Le nouveau gouvernement du Premier Ministre Saad Hariri, proclamé le 31 janvier 2019, s’est réuni pour la première fois au Palais de Baabda, sous la Présidence du chef de l’état, le Général Michel Aoun.

Préalablement à la tenue du premier conseil des ministres, une photo officielle a été prise sur le perron du Palais Présidentiel de Baabda ou ils ont été rejoints pour l’occasion, par le Président de la Chambre, Nabih Berry.

Le premier conseil des ministres du 3ème gouvernement Saad Hariri. Crédit Photo: Dalati & Nohra, 2 février 2019.

Il s’agit notamment de désigner la commission de ministres en charge de rédiger la déclaration ministérielle. Cette déclaration devra être présentée ensuite au Parlement ou un vote de confiance devrait avoir lieu.
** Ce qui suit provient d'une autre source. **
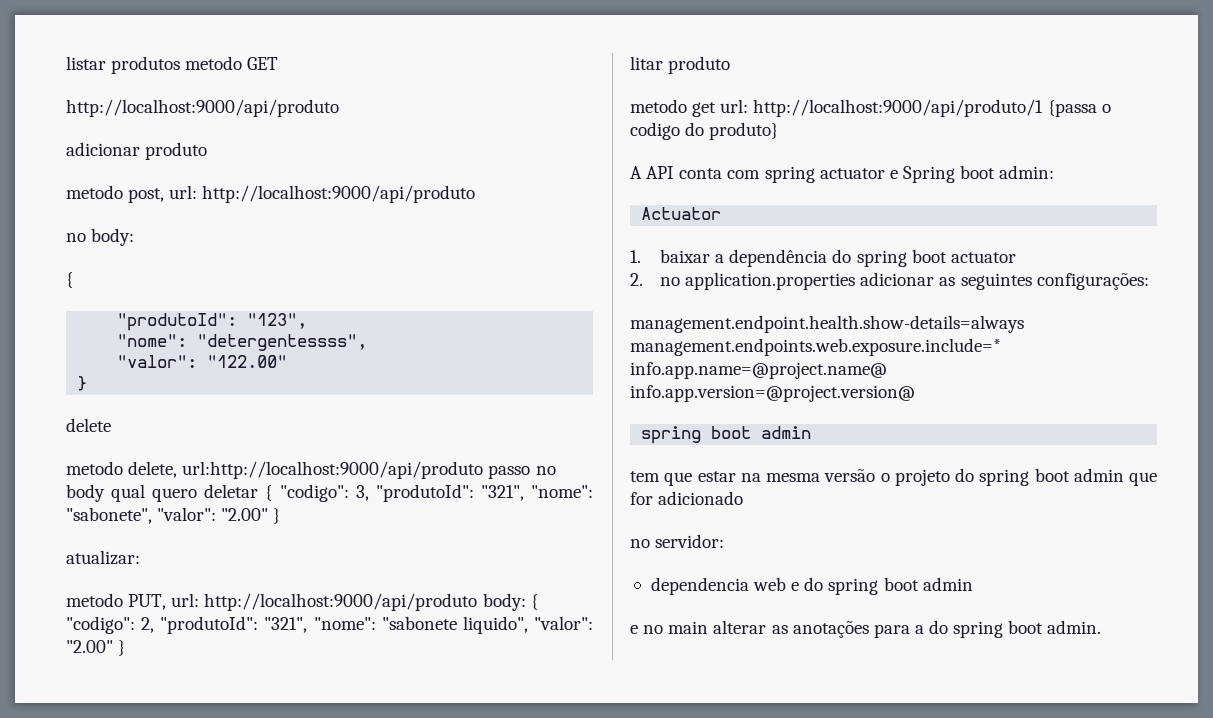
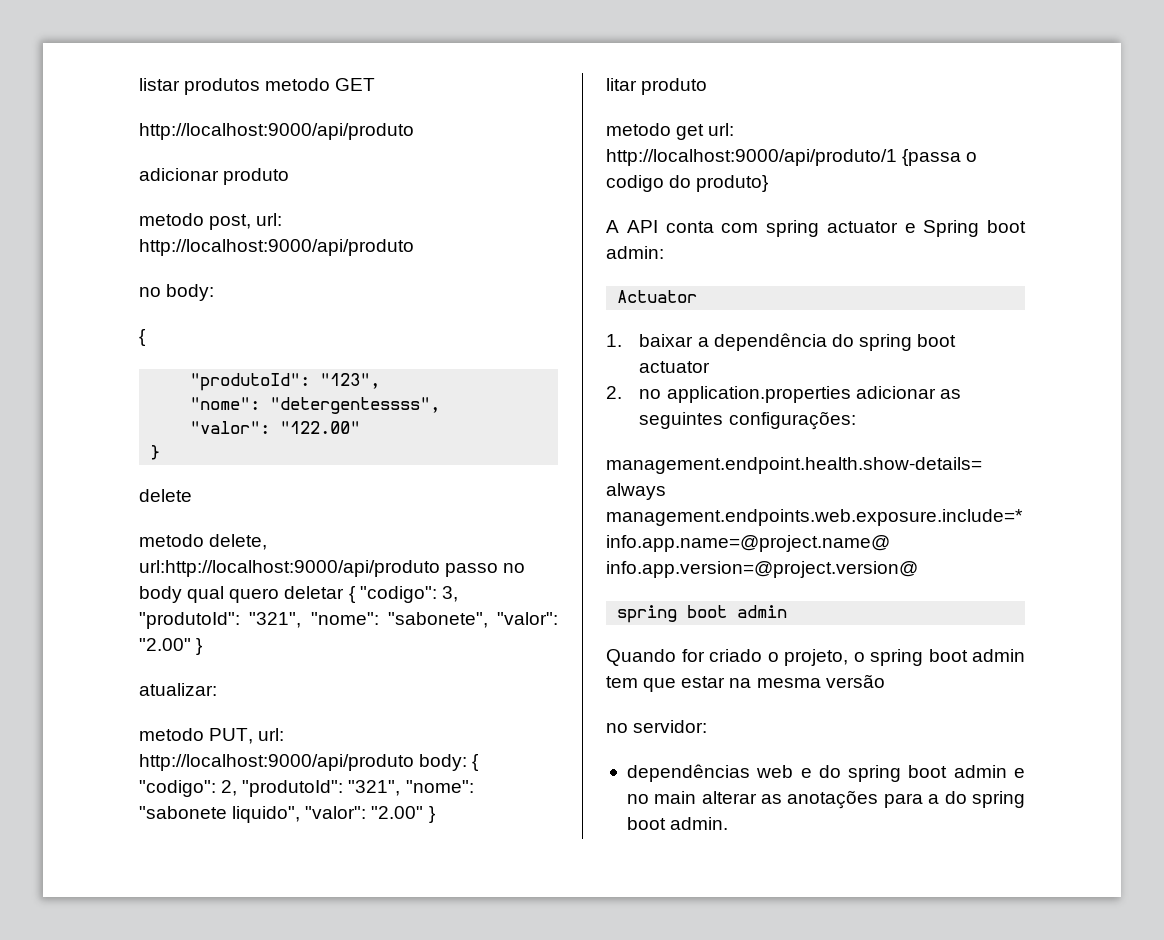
(812, 432) none -> [606,649,1025,666] Quando for criado o projeto, o spring boot admin
[880,468,1157,486] [630,491,744,505] o projeto do spring boot admin que for adicionado -> (885, 681) none
[650,577,749,595] dependencia -> [626,764,750,782] dependências
(973, 584) // -> (1007, 771) none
La déclaration ministérielle devrait aborder les principaux points de l’action du prochain gouvernement et notamment les réformes économiques et structurelles en conformité avec le plan présenté lors de la conférence d’aide au Liban dite CEDRE qui s’est déroulé en avril 2018. Parmi les points litigieux qui pourraient provoquer une sorte de crise politique, le retour des réfugiés syriens alors que le Liban compte 1.5 millions de réfugiés sur son sol.
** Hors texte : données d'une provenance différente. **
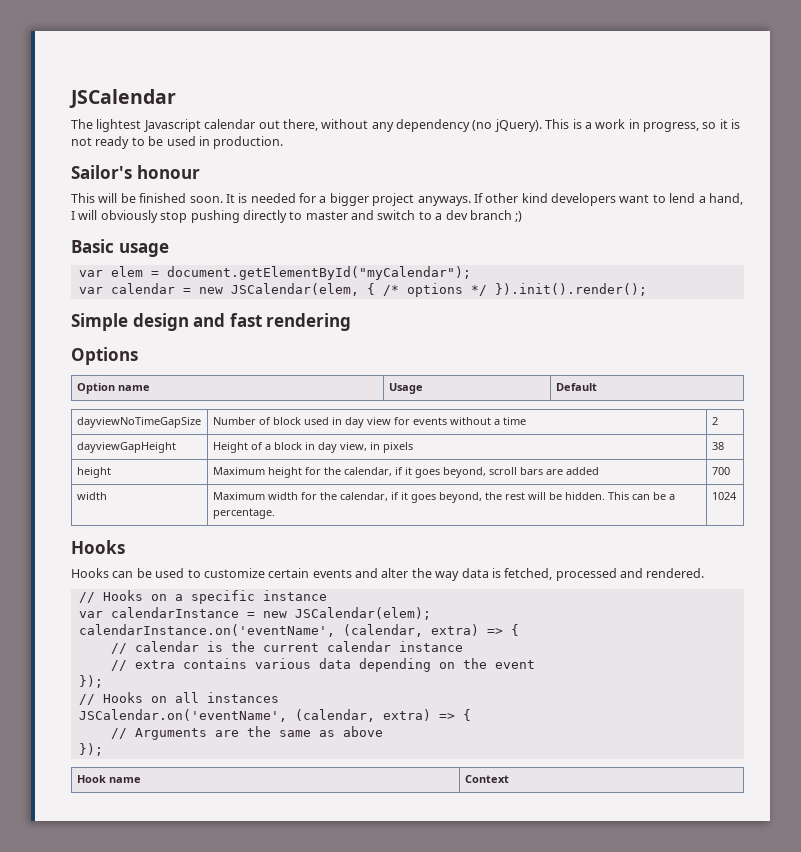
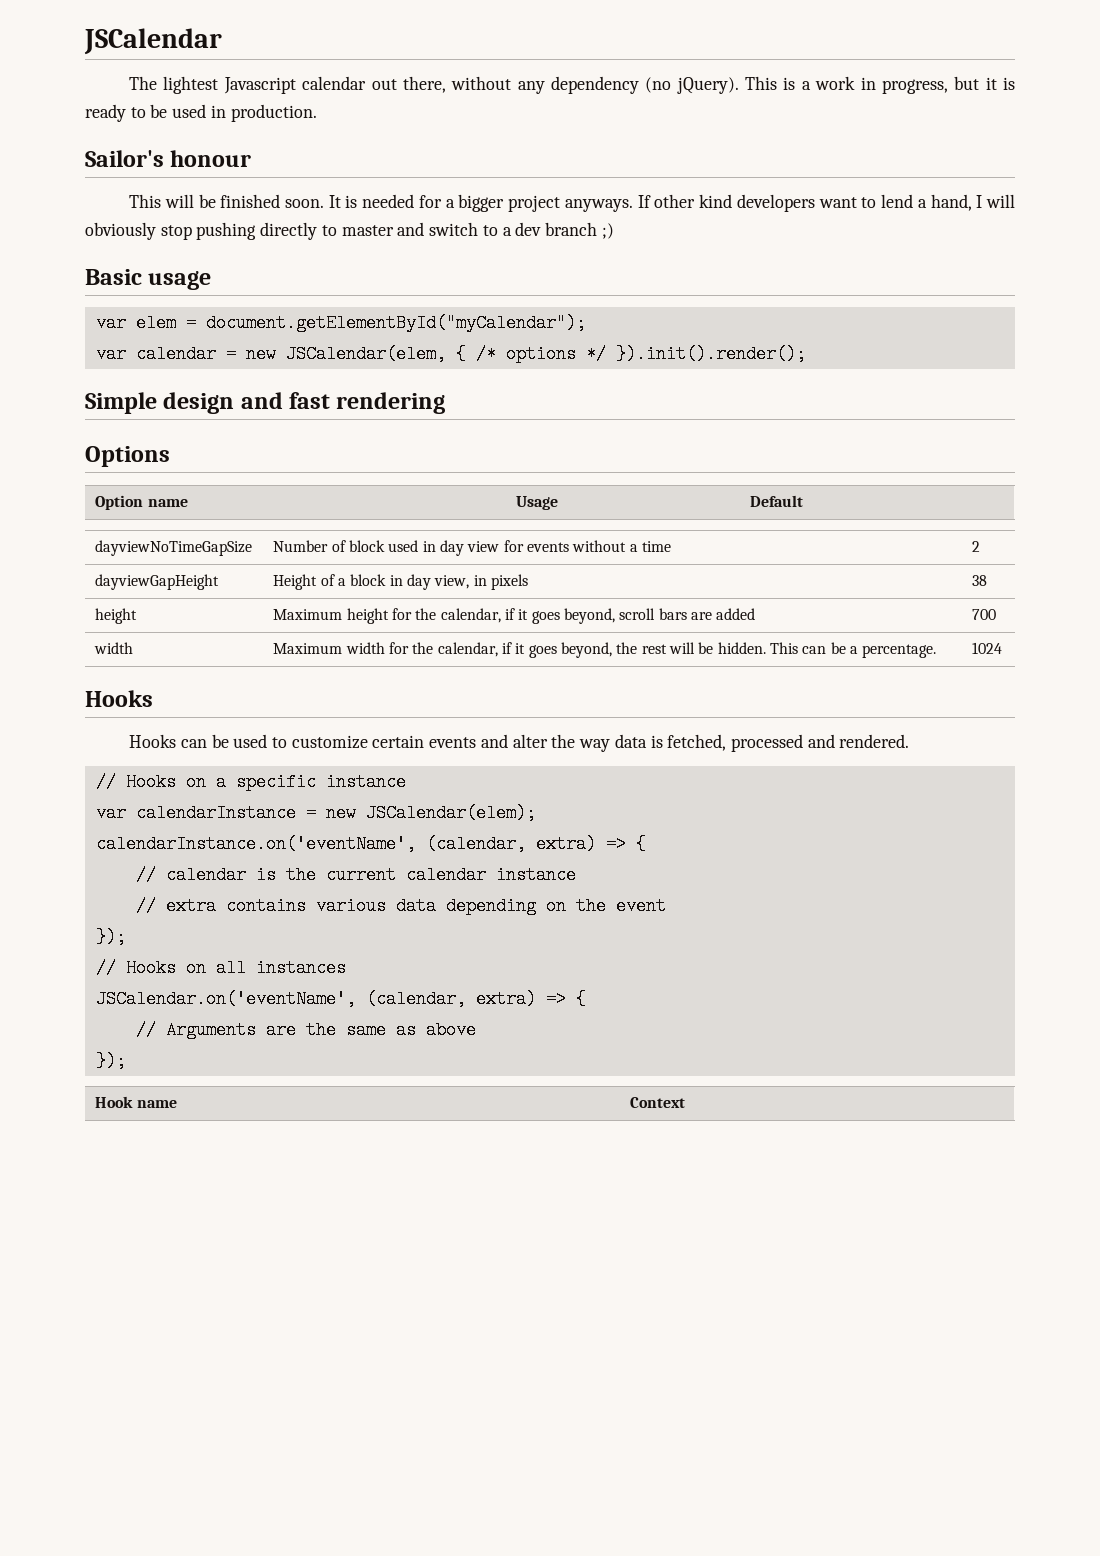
[702,122,717,129] so -> [954,76,980,90] but
[71,137,92,146] not -> (1015, 83) none

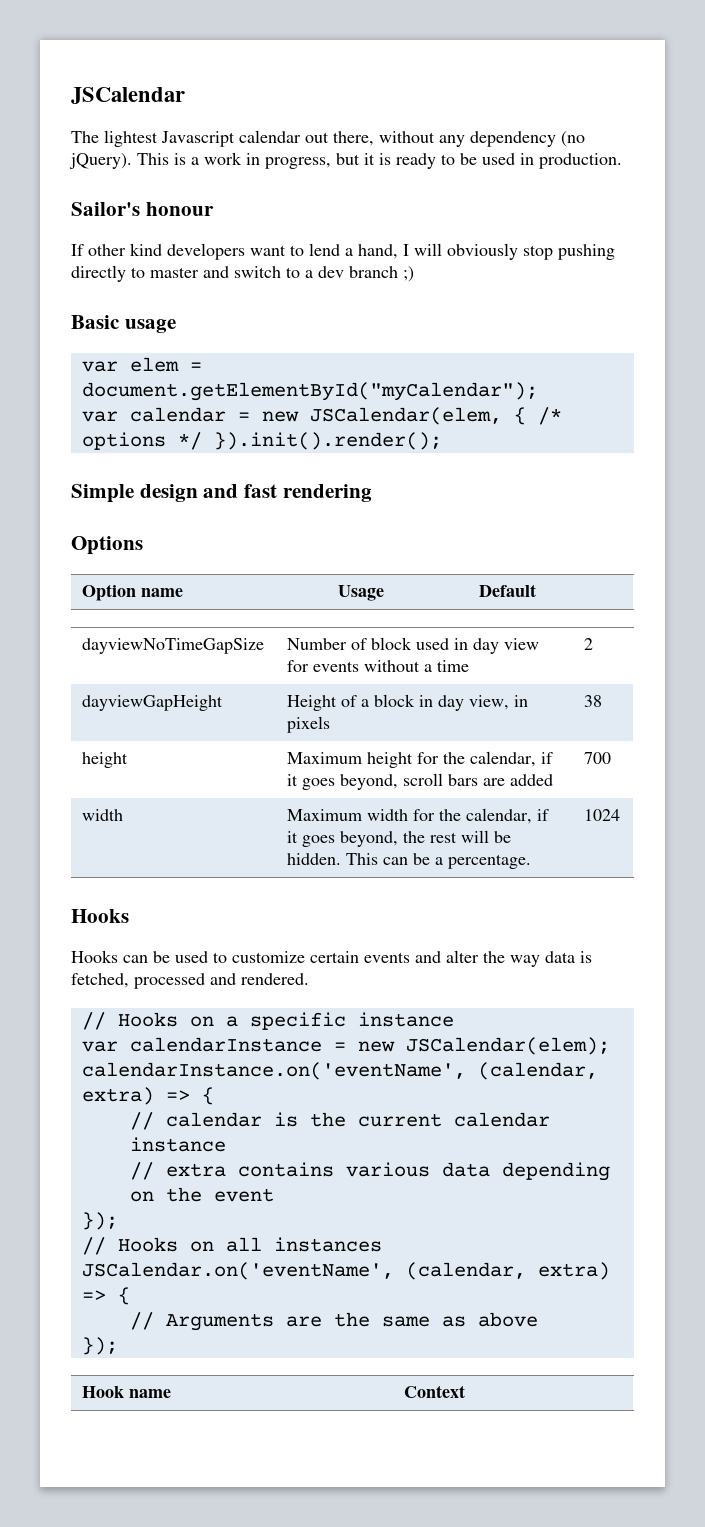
[129,194,633,212] This will be finished soon. It is needed for a bigger project anyways. -> (214, 209) none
Certains comme le Courant Patriotique Libre souhaitent que ce retour se fasse sans délai alors que d’autres comme le Courant du Futur souhaitent que ce retour se fasse sur une base volontaire. La question des armes du Hezbollah ou encore les relations avec la Syrie pourraient être également à l’ordre du jour.

Si le vote de confiance s’avère être réussi, le gouvernement entrera alors dans sa phase active.
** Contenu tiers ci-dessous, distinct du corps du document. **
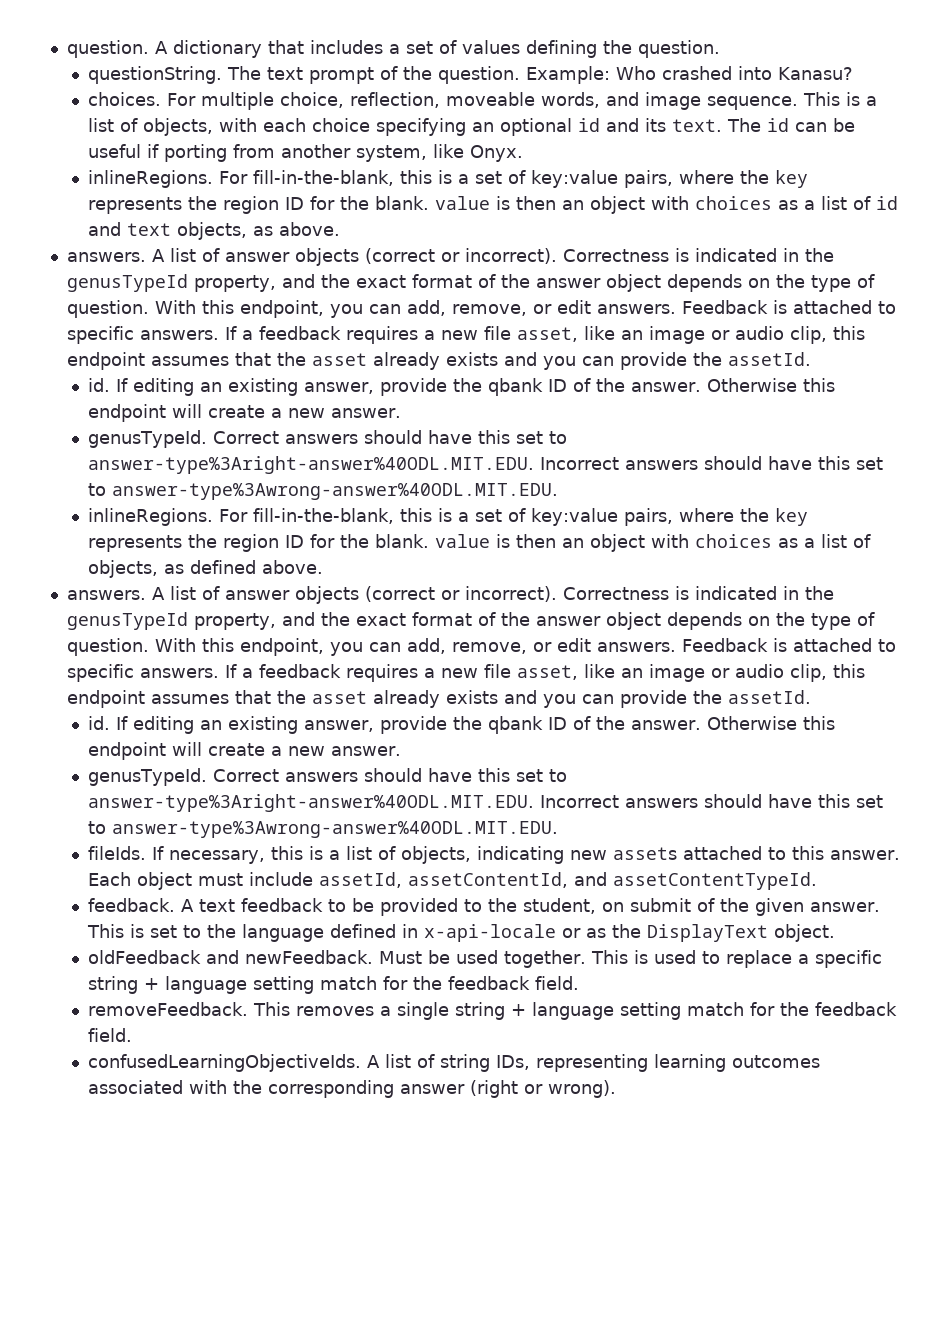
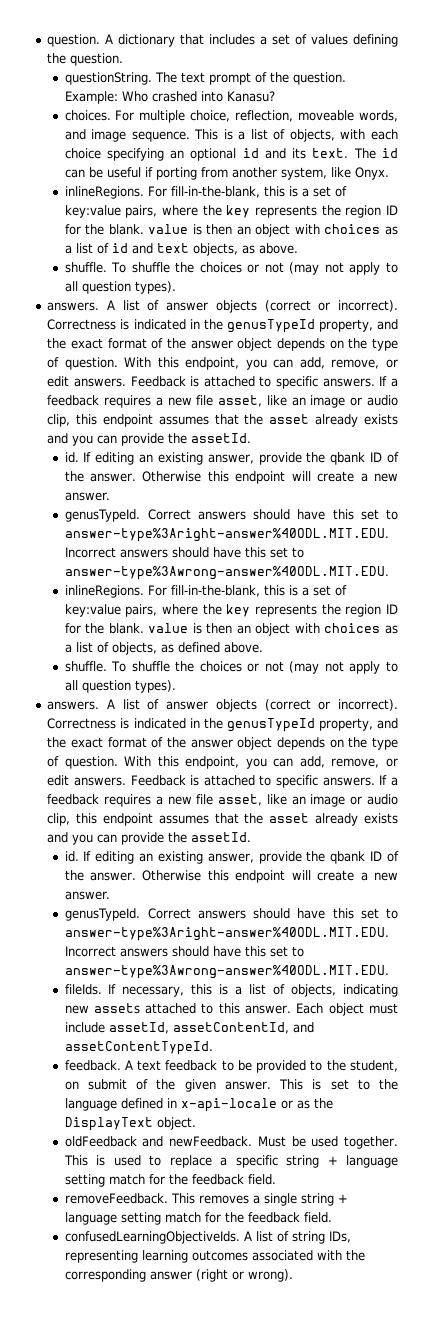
(341, 229) none -> [64,262,398,275] [64,281,176,294] // shuffle. To shuffle the choices or not (may not apply to all question types).
(324, 567) none -> [64,661,398,674] [64,680,176,693] // shuffle. To shuffle the choices or not (may not apply to all question types).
Pour rappel, le Liban s’est doté d’un nouveau gouvernement après 9 mois de gestation, en raison des crises entre les différents partis politiques. Ce n’est que face à une dégradation de l’économie libanaise et un possible shutdown des administrations publiques au mois de février que ces derniers ont été forcés de coopérer. Le prochain gouvernement devrait être ainsi faire probablement face à des questions cruciales, comme la restructuration de la dette publique qui atteint 150% du PIB alors que le Ministre des Finances qui se succède à lu-même, Ali Hassan Khalil, avait rejeté cette idée.